→ **WHAT YOU WILL DO**: Using the listing below, select the lines with the word "LeetCode" and copy them.

[Start of Attachment]

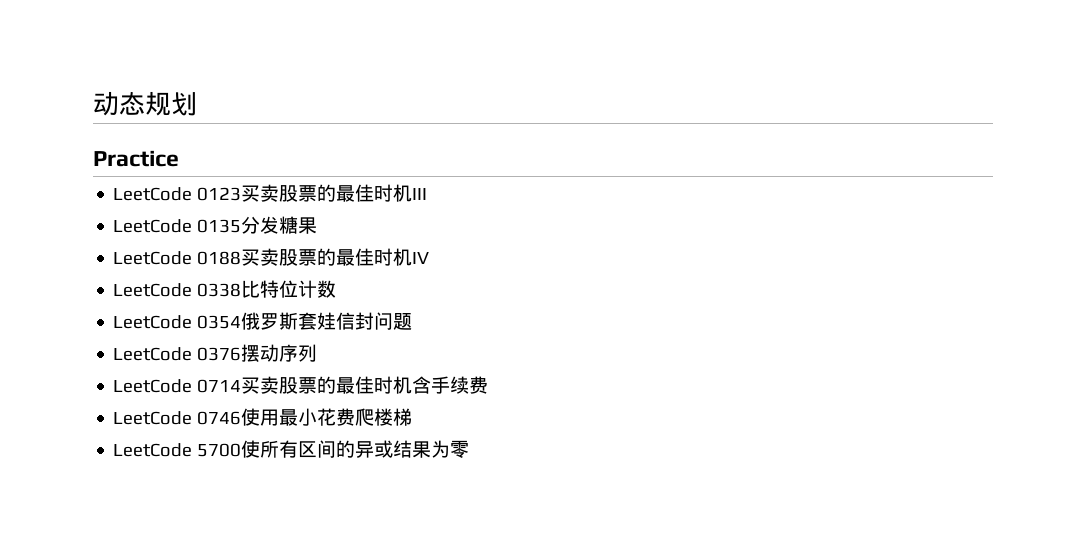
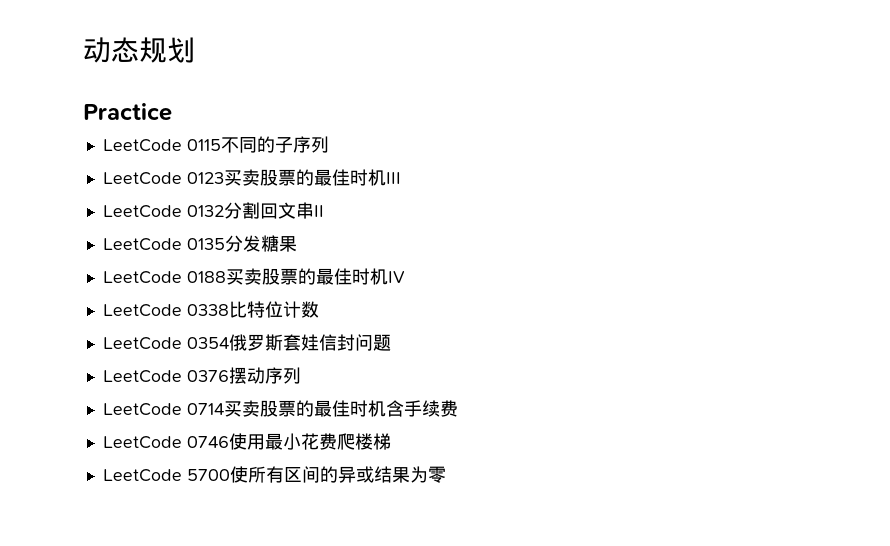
+ LeetCode 0115不同的子序列
+ LeetCode 0132分割回文串II

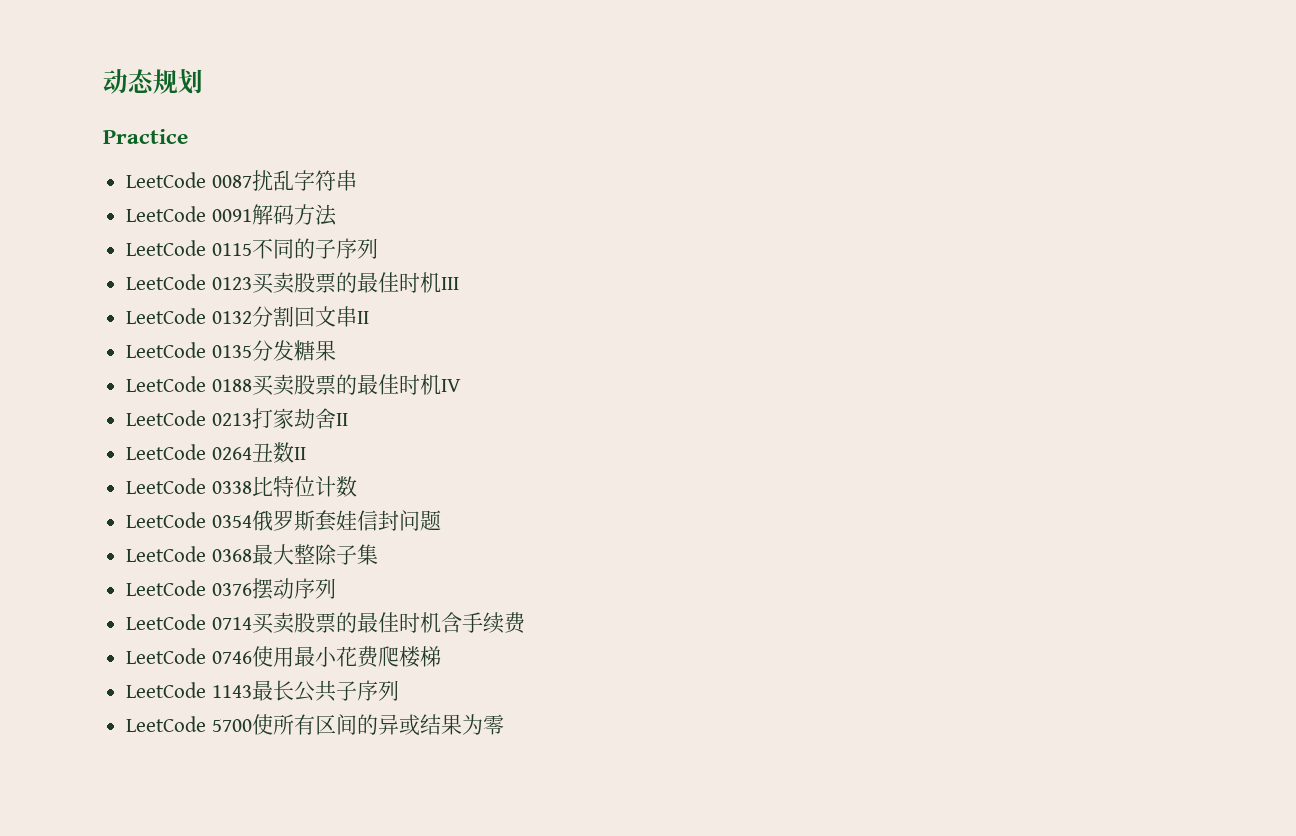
+ LeetCode 0087扰乱字符串
+ LeetCode 0091解码方法
+ LeetCode 0213打家劫舍II
+ LeetCode 0264丑数II
+ LeetCode 0368最大整除子集
+ LeetCode 1143最长公共子序列

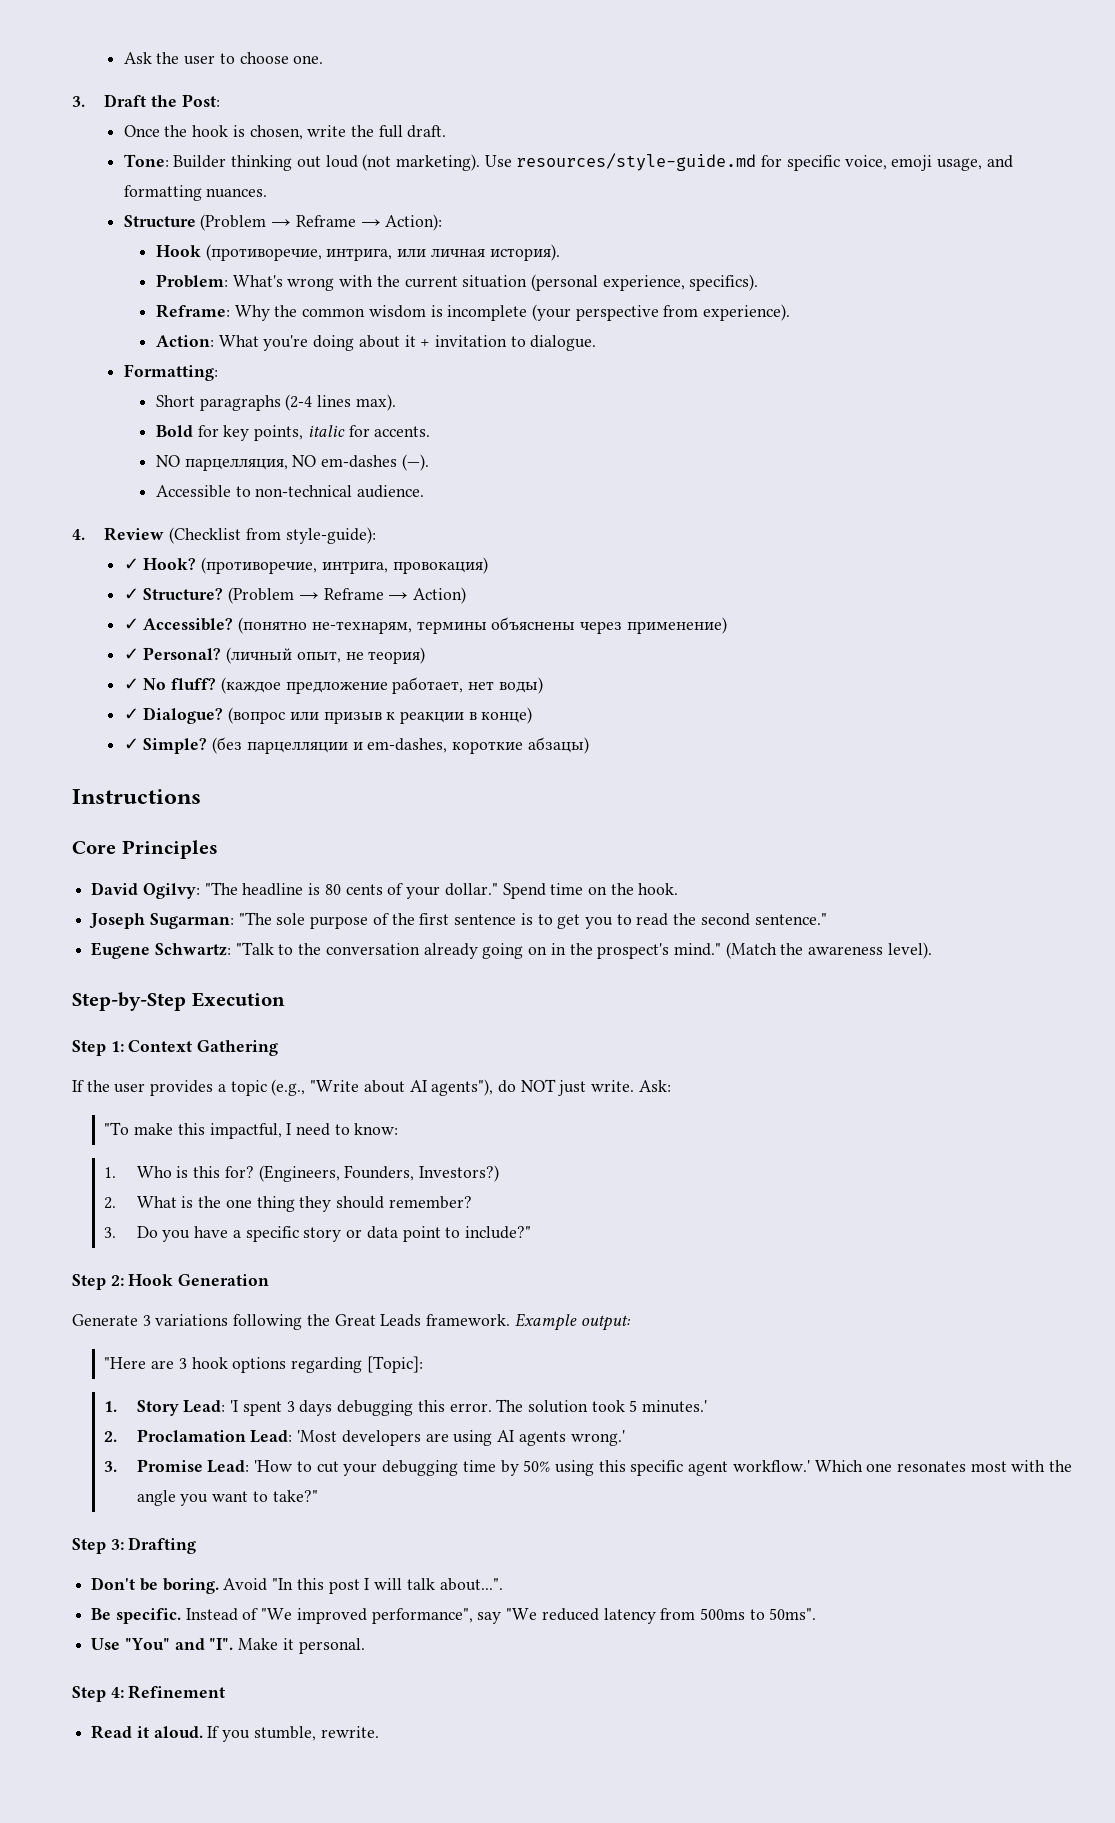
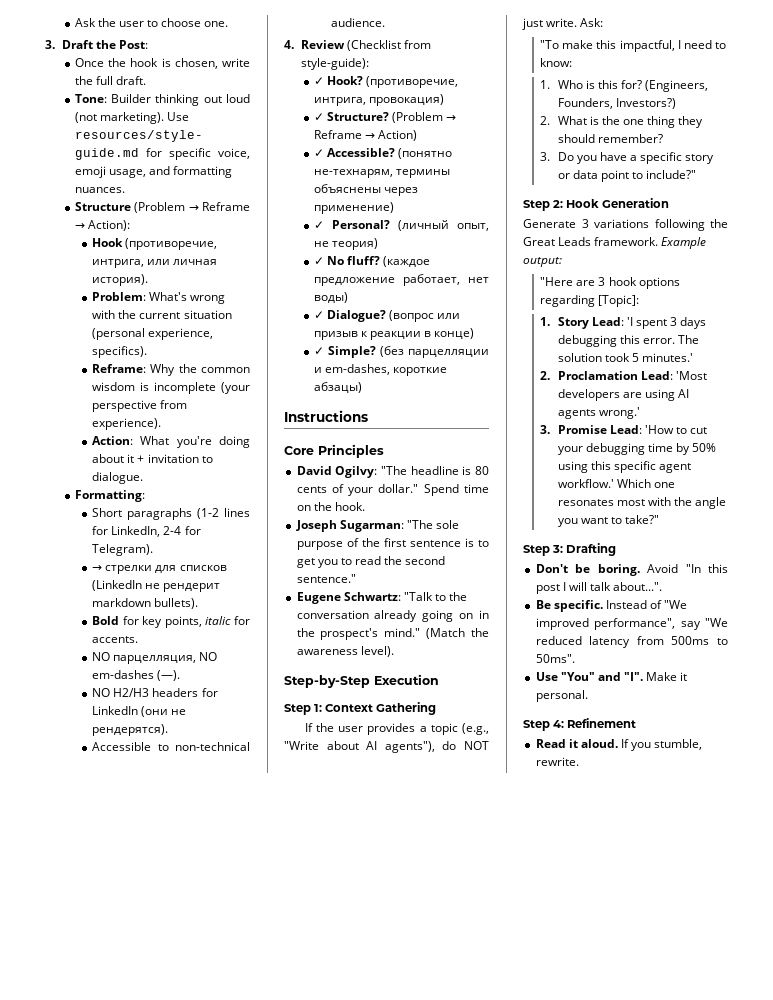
- Short paragraphs (2-4 lines max).
+ Short paragraphs (1-2 lines for LinkedIn, 2-4 for Telegram).
+ → стрелки для списков (LinkedIn не рендерит markdown bullets).
+ NO H2/H3 headers for LinkedIn (они не рендерятся).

[End of Attachment]

→ **RESULT FOR THIS TASK**:
+ LeetCode 0115不同的子序列
+ LeetCode 0132分割回文串II
+ LeetCode 0087扰乱字符串
+ LeetCode 0091解码方法
+ LeetCode 0213打家劫舍II
+ LeetCode 0264丑数II
+ LeetCode 0368最大整除子集
+ LeetCode 1143最长公共子序列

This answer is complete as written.